The 13-year-old acknowledged that he must dedicate all his remaining free time to developing a socially acceptable persona he can display to his classmates, noting that he still has a lot of work to do if he is to assemble a recognizable combination of attitudes, style choices, interests, and favorite bands that will win his peers’ approval during the upcoming school year.

“The clock is ticking, and I still haven’t figured out who I’m going to be yet,” said Valentine, adding that he hopes to remake himself as a popular kid, a scenester, a rebel, a hip-hop head, or a member of some other respected social category prior to his first day of classes at Thomas Jefferson Middle School. “At one point, I was going to try to come back as a skater punk, but I never did learn to skateboard, and after that I kind of lost track of the days. Now, I’ve really got to scramble if I’m going to put together a cool personality.”

“I mean, school starts August 20th!” he continued. “I’ve only got a few days left to get down to work and change myself into the person I want people to think I am.”

The middle-schooler confirmed he is currently considering which speech patterns, mannerisms, clothing preferences, and hangout spots to adopt. He stressed that he must select between a variety of potential identities—from intellectual to class clown—carefully hone his presentation of his new personality, and then convincingly sell that persona to his fellow TJMS students when school starts.

To that end, the teenager said, he has begun testing slang phrases quietly under his breath throughout the day, and has spent hours trying out different hairstyles and facial expressions—including aloof indifference, casual self-assurance, and unruly defiance—in his bathroom mirror. According to Valentine, he attempted a “dry run” earlier this week in which he made a trip to his local mall while experimenting with the appearance and demeanor of a ska kid, “just to see if it clicked.”

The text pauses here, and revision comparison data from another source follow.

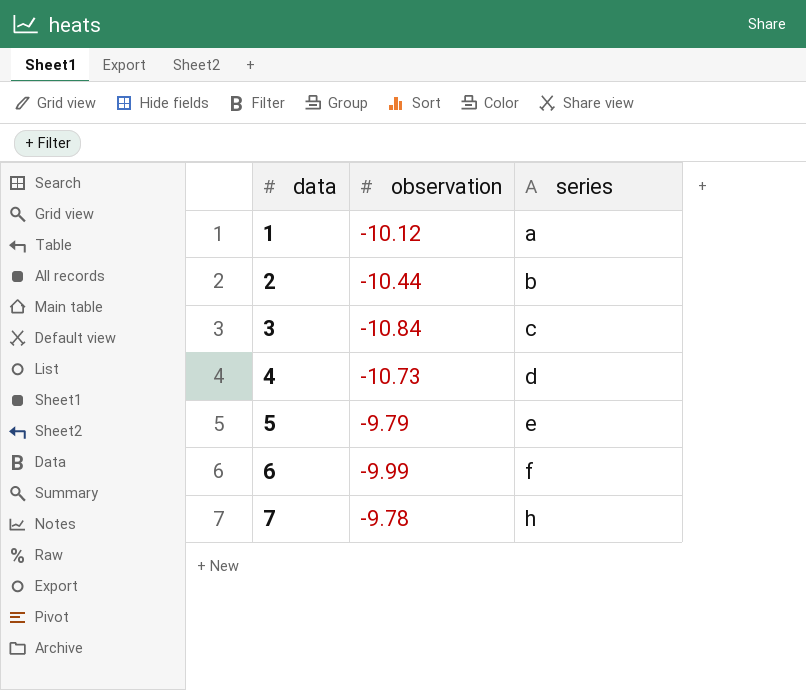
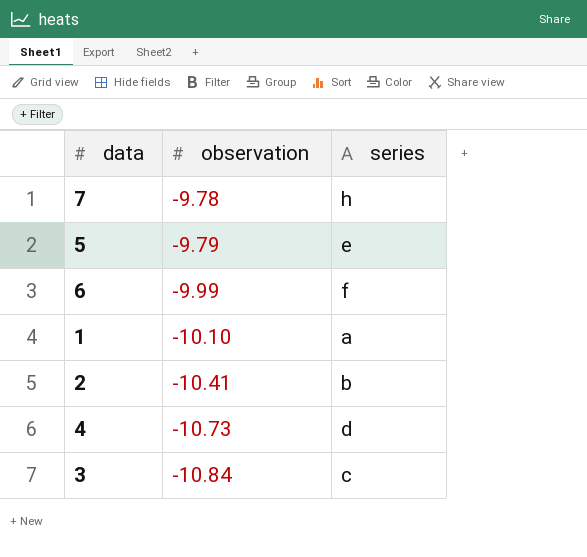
row order: data ascending -> observation descending
1 | observation: -10.12 -> -10.10
2 | observation: -10.44 -> -10.41

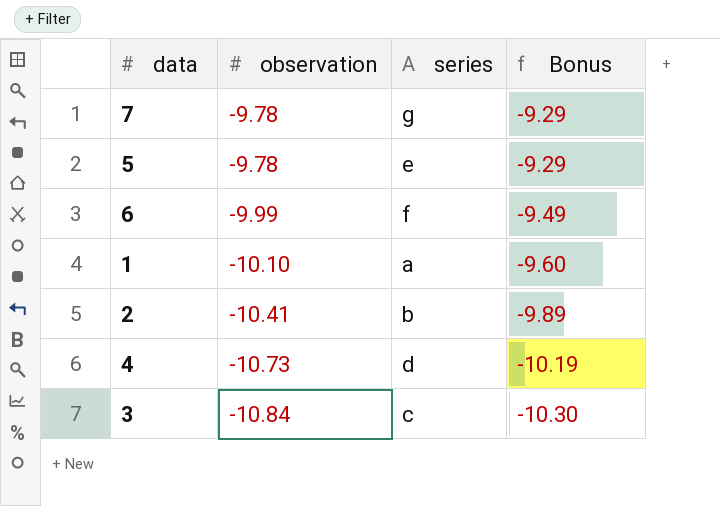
column Bonus | formula: none -> [observation] * 0.95
7 | series: h -> g
5 | observation: -9.79 -> -9.78

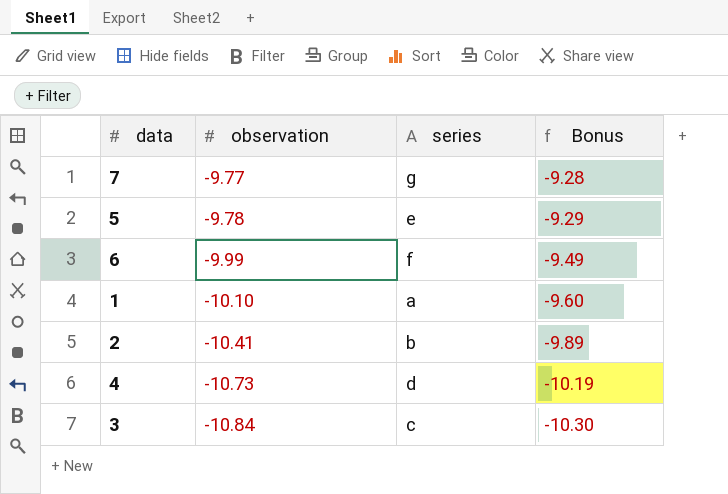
7 | observation: -9.78 -> -9.77
7 | Bonus: -9.29 -> -9.28

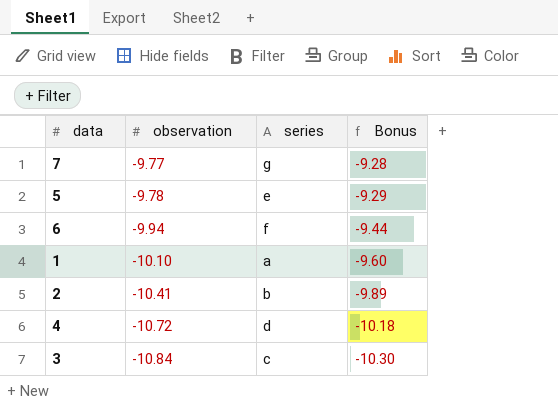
6 | observation: -9.99 -> -9.94
6 | Bonus: -9.49 -> -9.44
4 | observation: -10.73 -> -10.72
4 | Bonus: -10.19 -> -10.18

Valentine also admitted to making a number of false starts during his three-month break from school, pointing to an aborted attempt to play summer sports and present himself as a jock, as well as four futile weeks spent trying to teach himself acoustic guitar, in hopes of becoming a sensitive artistic type.

“I have a few collared shirts, so I guess I could start acting real preppy and see if that sticks,” said Valentine, who cited hopes of distancing himself from his sixth-grade friends and being taken in by another, more socially prominent clique. “Or maybe I’ll just grow out my hair a little, wear a hemp beanie, and become a stoner. I honestly wouldn’t know where to buy any pot, though, and I’m not sure I’d want to, anyway. This is really tough.”

Describing a catastrophic and speedily abandoned attempt to “go goth” after winter break last year, the seventh-grader said he had learned a valuable lesson about the consequences of not choosing a well-constructed identity before returning to school. According to Valentine, the group of goth kids at his junior high, which had coalesced early in the fall term, dismissed him as a poseur, and after a day or two, he was forced to put away his black clothing and boots and return to being a normal kid.

“There’s a very short window at the start of school when I have to establish myself, and then I’m that person for the rest of the year,” Valentine said. “One thing’s for sure: If I don’t get my act together, start pretending to like a completely different type of music, and choose to either love or hate team sports, then I won’t have any option but to suck it up and go back to school as myself.”

“God, I really, really hope it doesn’t come to that,” he added.